## Records for this task
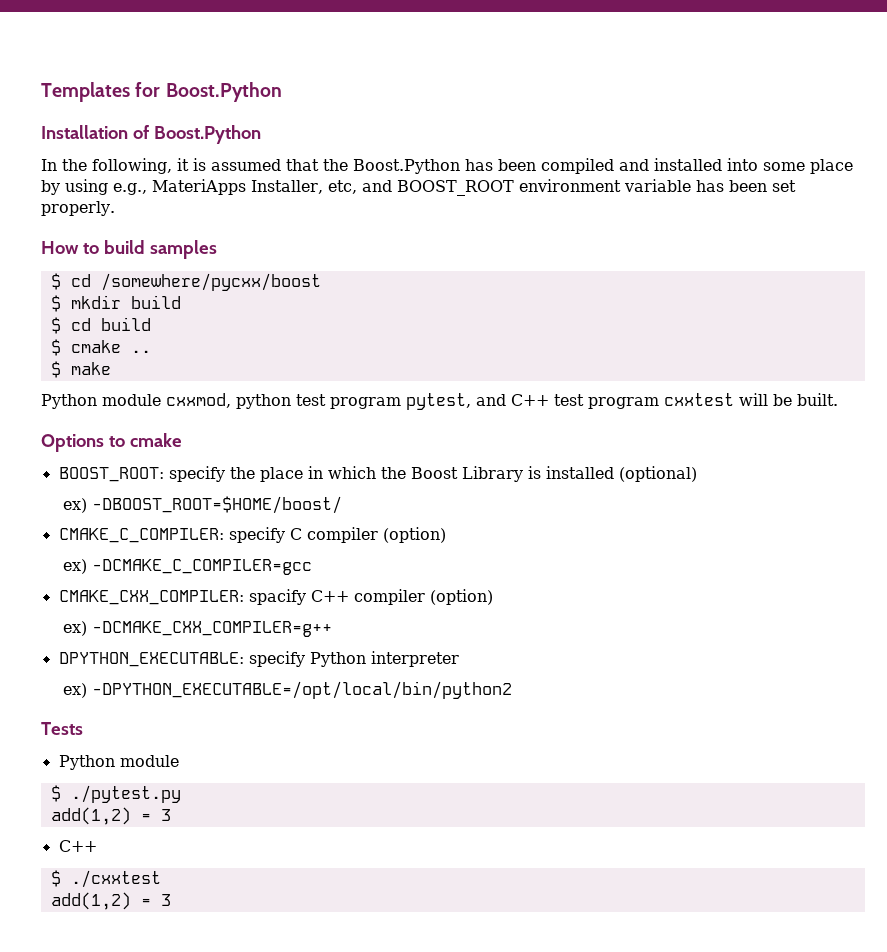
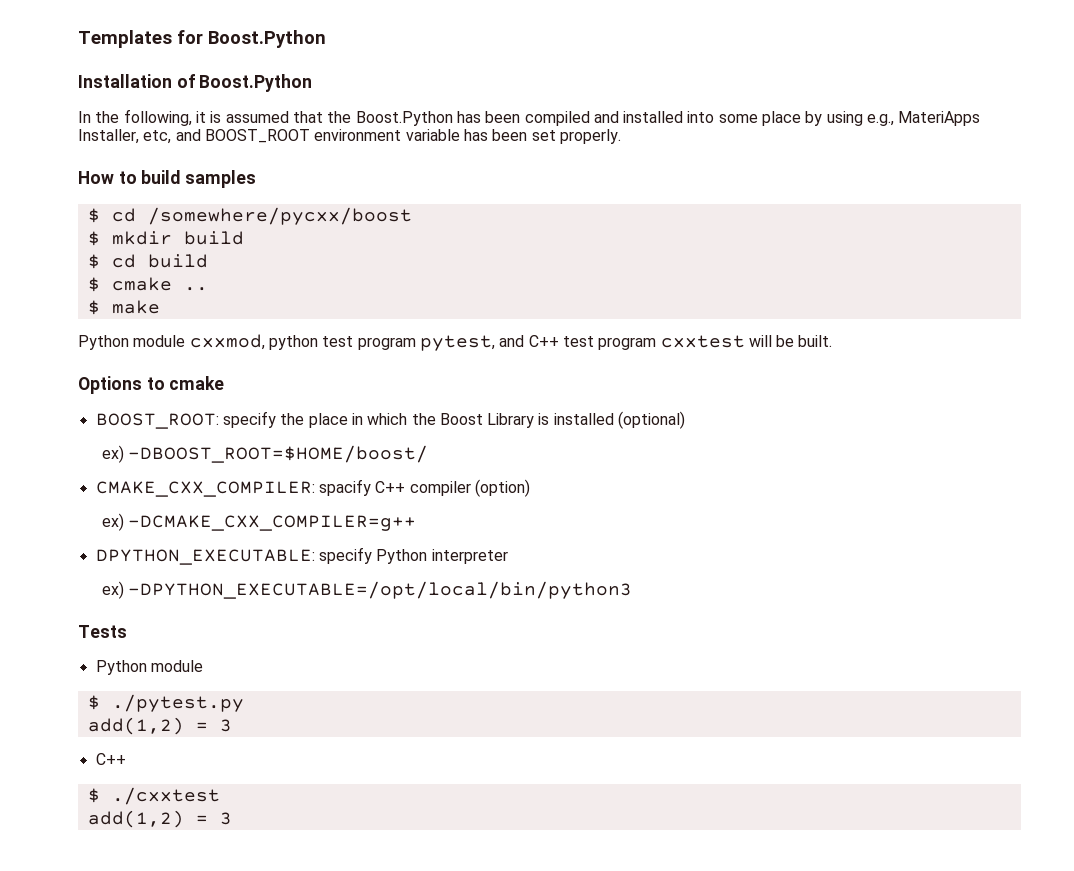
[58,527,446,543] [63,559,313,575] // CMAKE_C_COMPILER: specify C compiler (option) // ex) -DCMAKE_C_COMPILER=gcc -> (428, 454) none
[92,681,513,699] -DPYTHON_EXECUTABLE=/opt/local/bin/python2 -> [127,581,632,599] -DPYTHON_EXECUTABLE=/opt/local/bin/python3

* * *

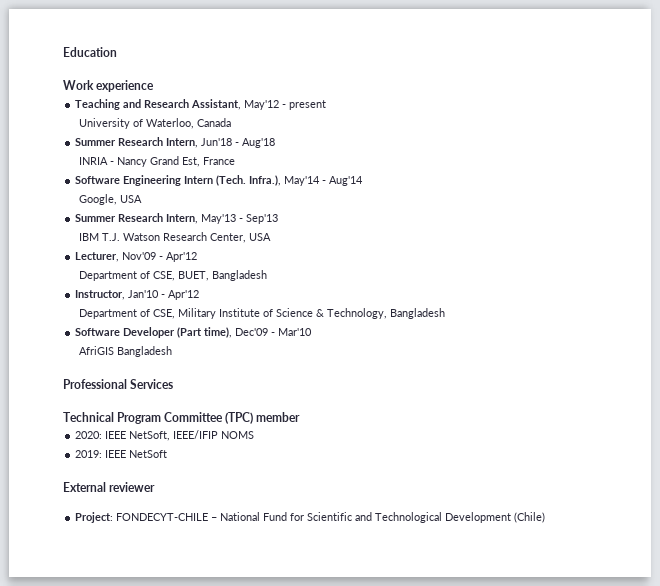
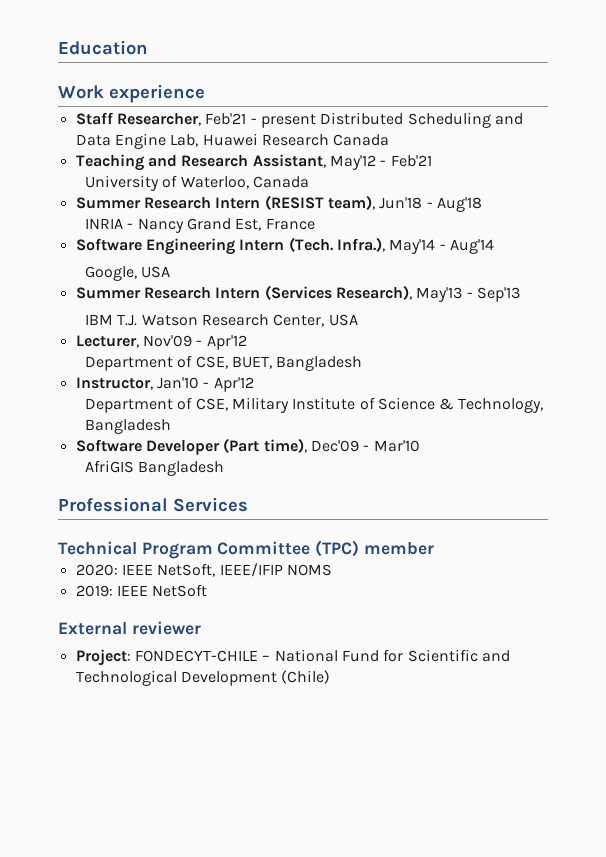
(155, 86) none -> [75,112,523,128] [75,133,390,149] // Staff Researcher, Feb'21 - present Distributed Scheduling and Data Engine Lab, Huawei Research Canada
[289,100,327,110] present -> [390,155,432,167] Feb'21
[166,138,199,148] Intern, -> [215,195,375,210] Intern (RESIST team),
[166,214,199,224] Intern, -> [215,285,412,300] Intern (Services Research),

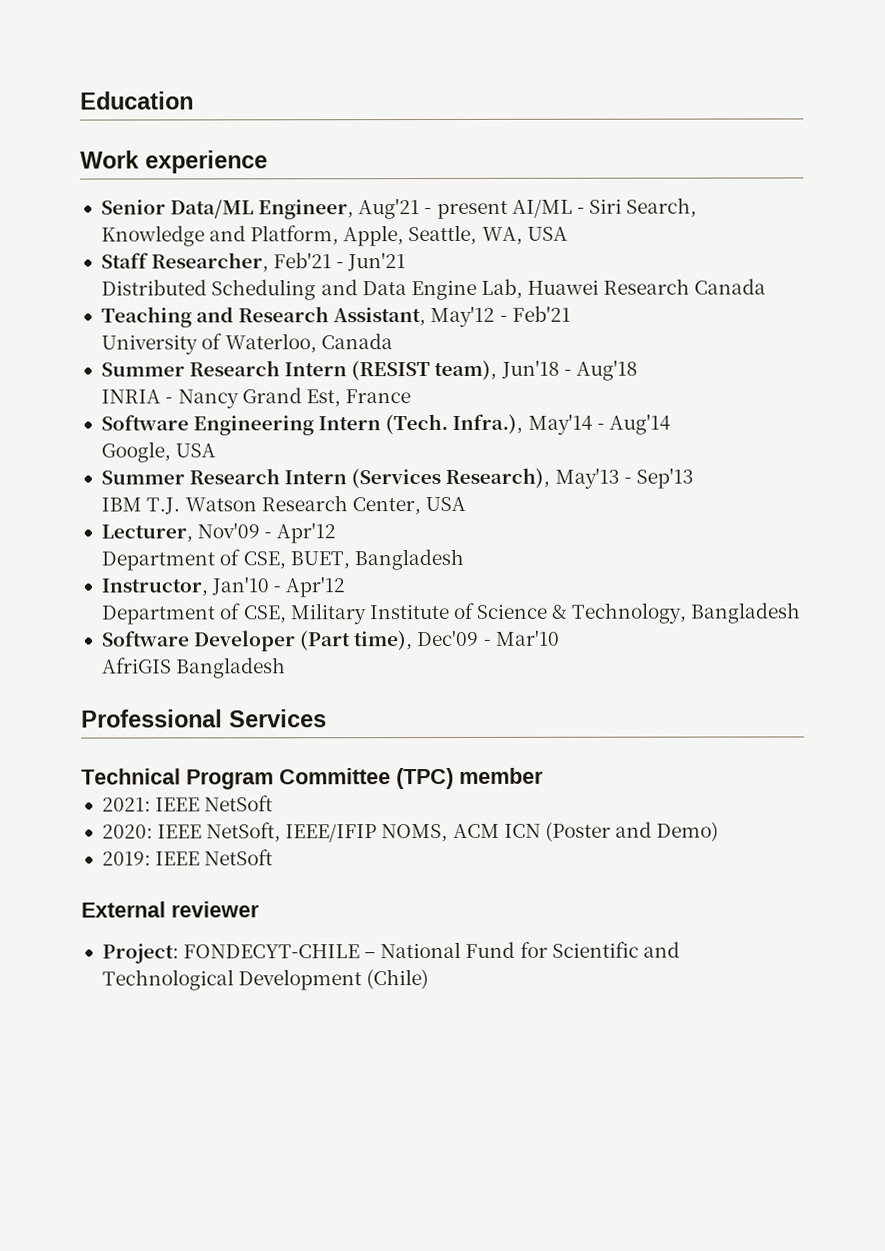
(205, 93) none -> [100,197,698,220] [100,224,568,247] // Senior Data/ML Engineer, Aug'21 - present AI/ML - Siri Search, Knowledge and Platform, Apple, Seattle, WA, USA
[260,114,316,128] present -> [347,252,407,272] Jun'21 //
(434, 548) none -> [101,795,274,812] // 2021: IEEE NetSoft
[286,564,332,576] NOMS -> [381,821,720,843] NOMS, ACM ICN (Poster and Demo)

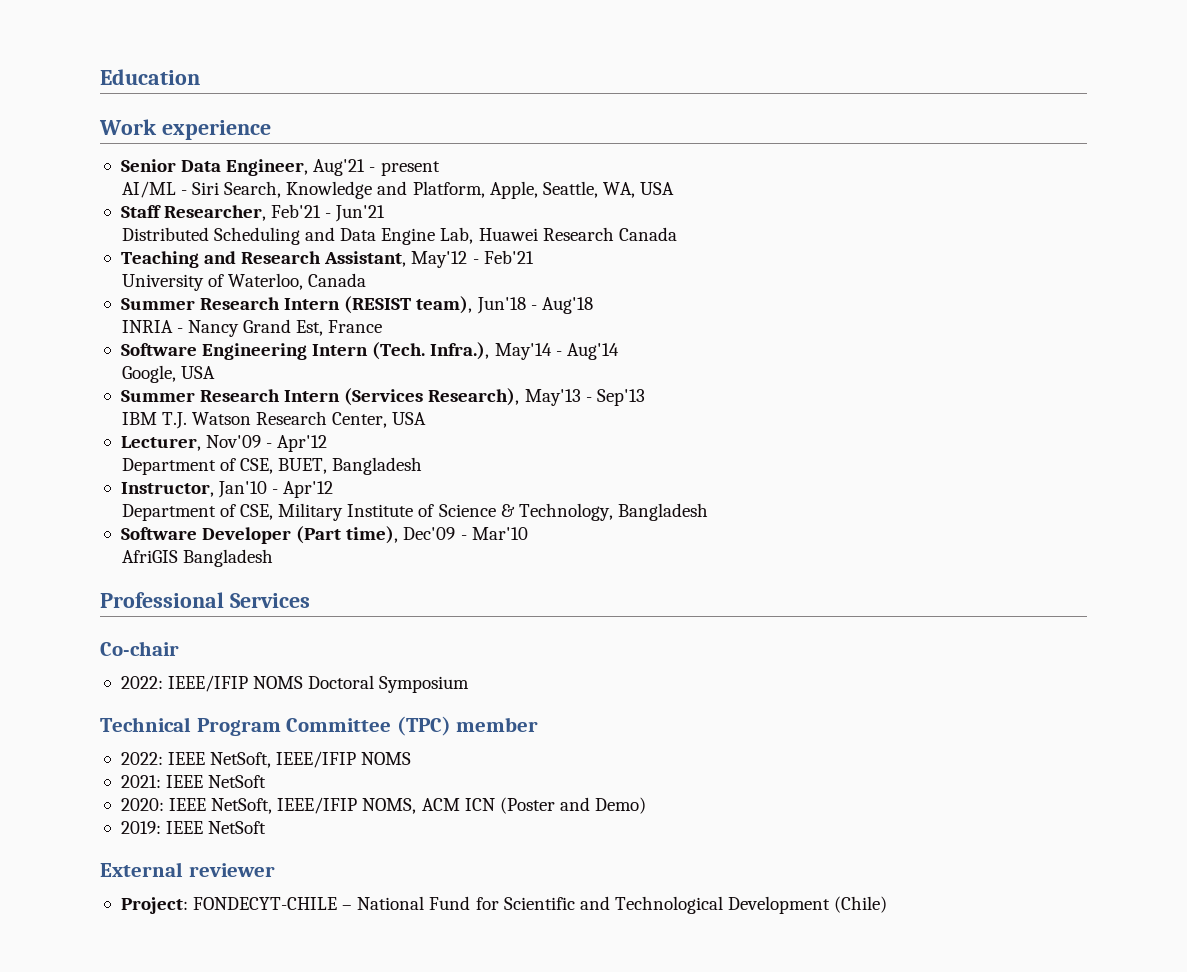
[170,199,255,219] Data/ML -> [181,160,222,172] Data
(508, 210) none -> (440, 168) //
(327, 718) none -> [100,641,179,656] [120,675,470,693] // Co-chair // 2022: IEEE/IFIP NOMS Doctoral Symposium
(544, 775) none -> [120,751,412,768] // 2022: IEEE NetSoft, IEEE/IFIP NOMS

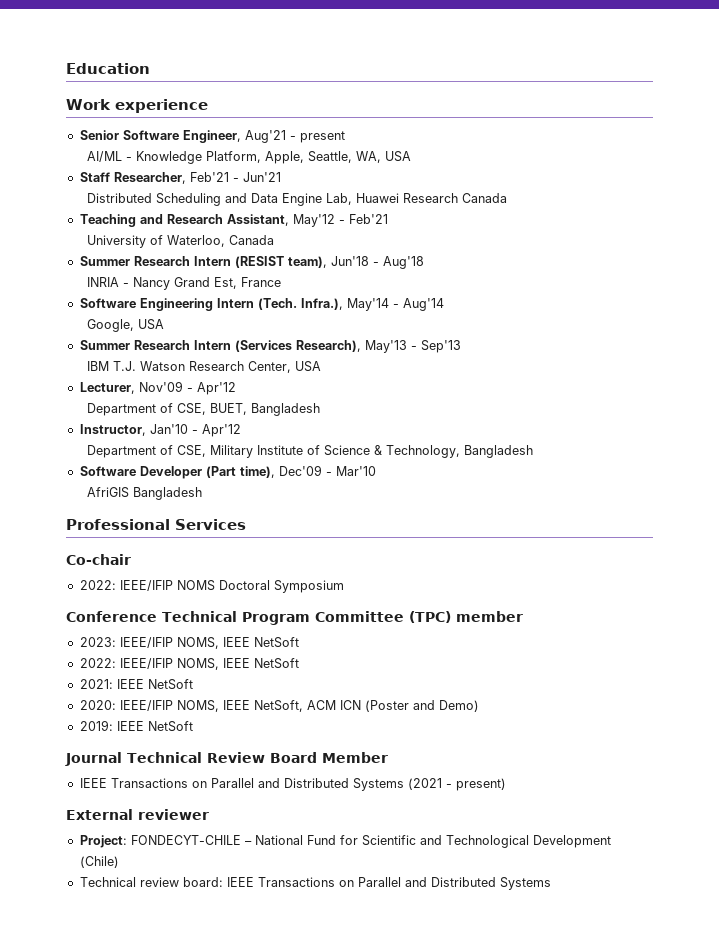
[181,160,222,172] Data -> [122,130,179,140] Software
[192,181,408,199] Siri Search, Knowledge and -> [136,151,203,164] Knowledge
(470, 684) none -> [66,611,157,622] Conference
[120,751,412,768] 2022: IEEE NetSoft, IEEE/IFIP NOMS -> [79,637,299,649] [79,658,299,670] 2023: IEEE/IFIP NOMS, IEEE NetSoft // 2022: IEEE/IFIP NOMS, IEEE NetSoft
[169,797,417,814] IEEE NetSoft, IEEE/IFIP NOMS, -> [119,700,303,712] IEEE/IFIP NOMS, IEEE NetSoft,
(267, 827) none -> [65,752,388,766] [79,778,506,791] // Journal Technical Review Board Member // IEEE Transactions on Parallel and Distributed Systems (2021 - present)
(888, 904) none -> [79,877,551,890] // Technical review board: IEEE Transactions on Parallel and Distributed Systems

--

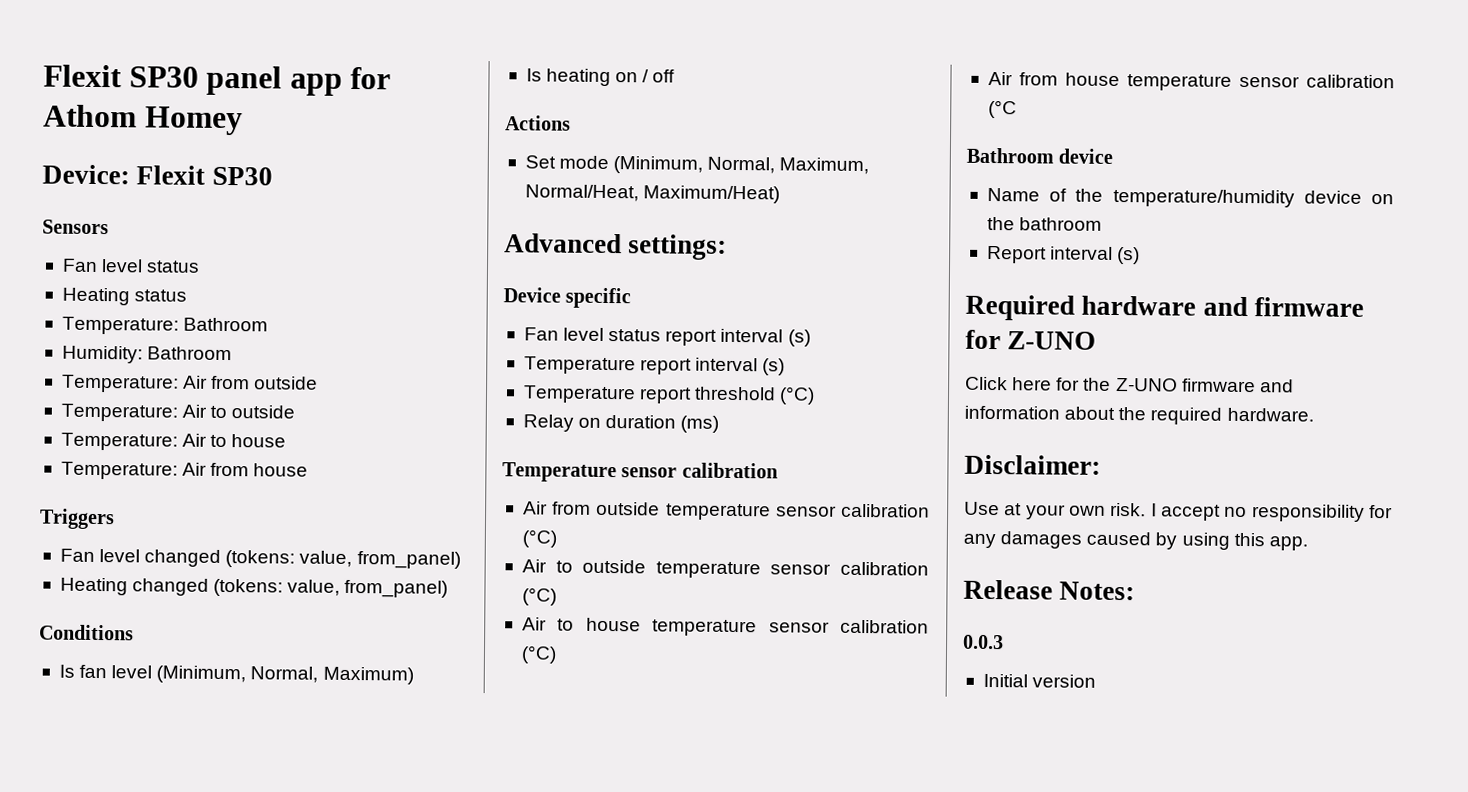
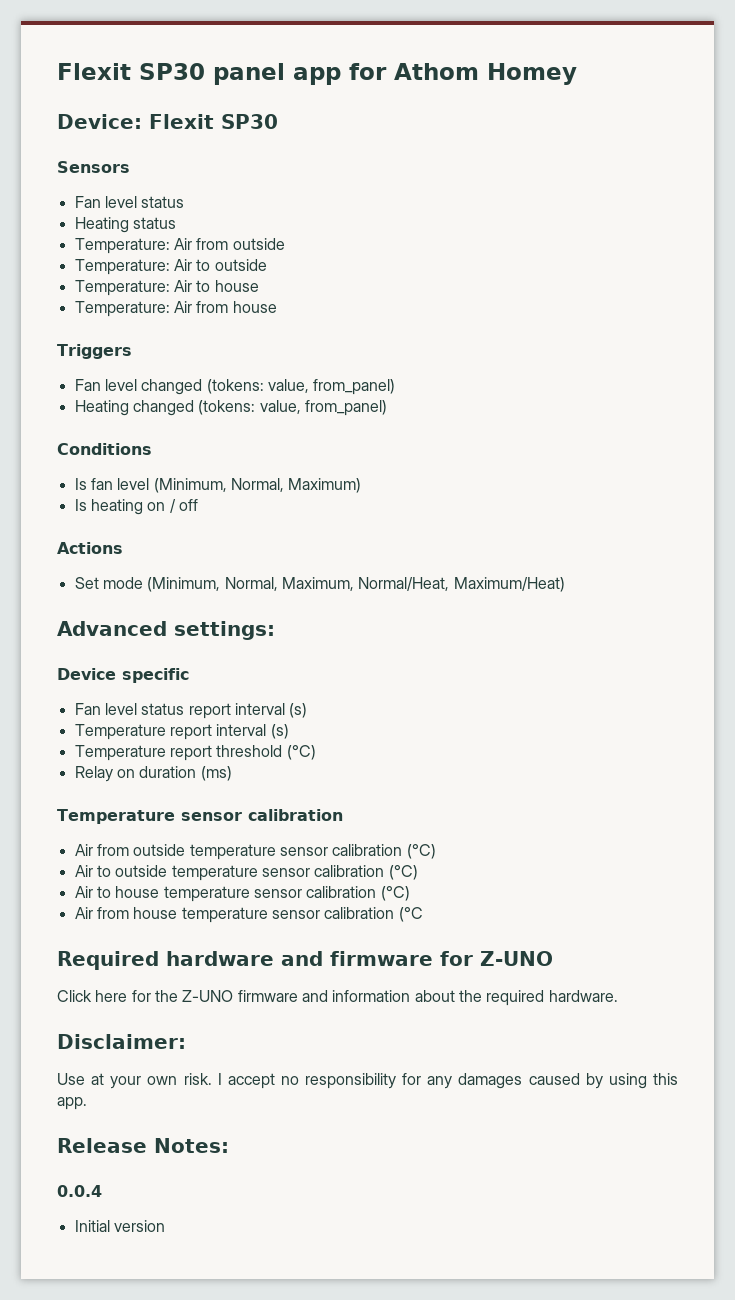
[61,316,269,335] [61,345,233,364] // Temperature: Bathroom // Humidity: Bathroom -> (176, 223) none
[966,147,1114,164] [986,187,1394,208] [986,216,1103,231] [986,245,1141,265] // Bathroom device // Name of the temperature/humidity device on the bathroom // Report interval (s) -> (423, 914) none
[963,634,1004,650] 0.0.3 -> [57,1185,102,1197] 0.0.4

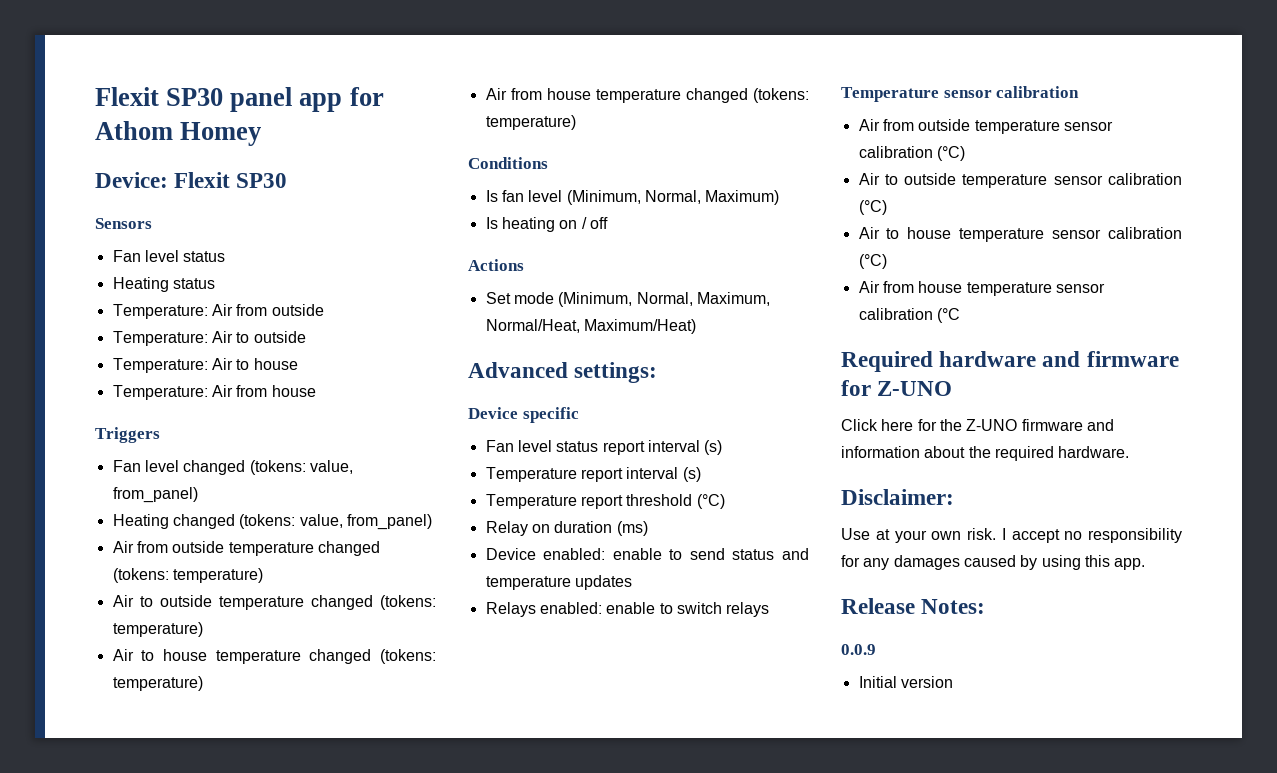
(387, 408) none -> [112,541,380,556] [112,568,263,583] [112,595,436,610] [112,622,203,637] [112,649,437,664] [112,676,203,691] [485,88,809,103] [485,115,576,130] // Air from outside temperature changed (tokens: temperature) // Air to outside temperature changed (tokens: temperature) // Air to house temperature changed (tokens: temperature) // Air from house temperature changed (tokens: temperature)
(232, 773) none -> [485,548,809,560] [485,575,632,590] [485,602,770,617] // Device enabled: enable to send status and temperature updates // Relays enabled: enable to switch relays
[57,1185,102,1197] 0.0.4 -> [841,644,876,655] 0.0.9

## Your assignment
Where in the entries does the word "NOMS" occur? Copy out each line that has it.

## Exercise solution
[286,564,332,576] NOMS -> [381,821,720,843] NOMS, ACM ICN (Poster and Demo)
(327, 718) none -> [100,641,179,656] [120,675,470,693] // Co-chair // 2022: IEEE/IFIP NOMS Doctoral Symposium
(544, 775) none -> [120,751,412,768] // 2022: IEEE NetSoft, IEEE/IFIP NOMS
[120,751,412,768] 2022: IEEE NetSoft, IEEE/IFIP NOMS -> [79,637,299,649] [79,658,299,670] 2023: IEEE/IFIP NOMS, IEEE NetSoft // 2022: IEEE/IFIP NOMS, IEEE NetSoft
[169,797,417,814] IEEE NetSoft, IEEE/IFIP NOMS, -> [119,700,303,712] IEEE/IFIP NOMS, IEEE NetSoft,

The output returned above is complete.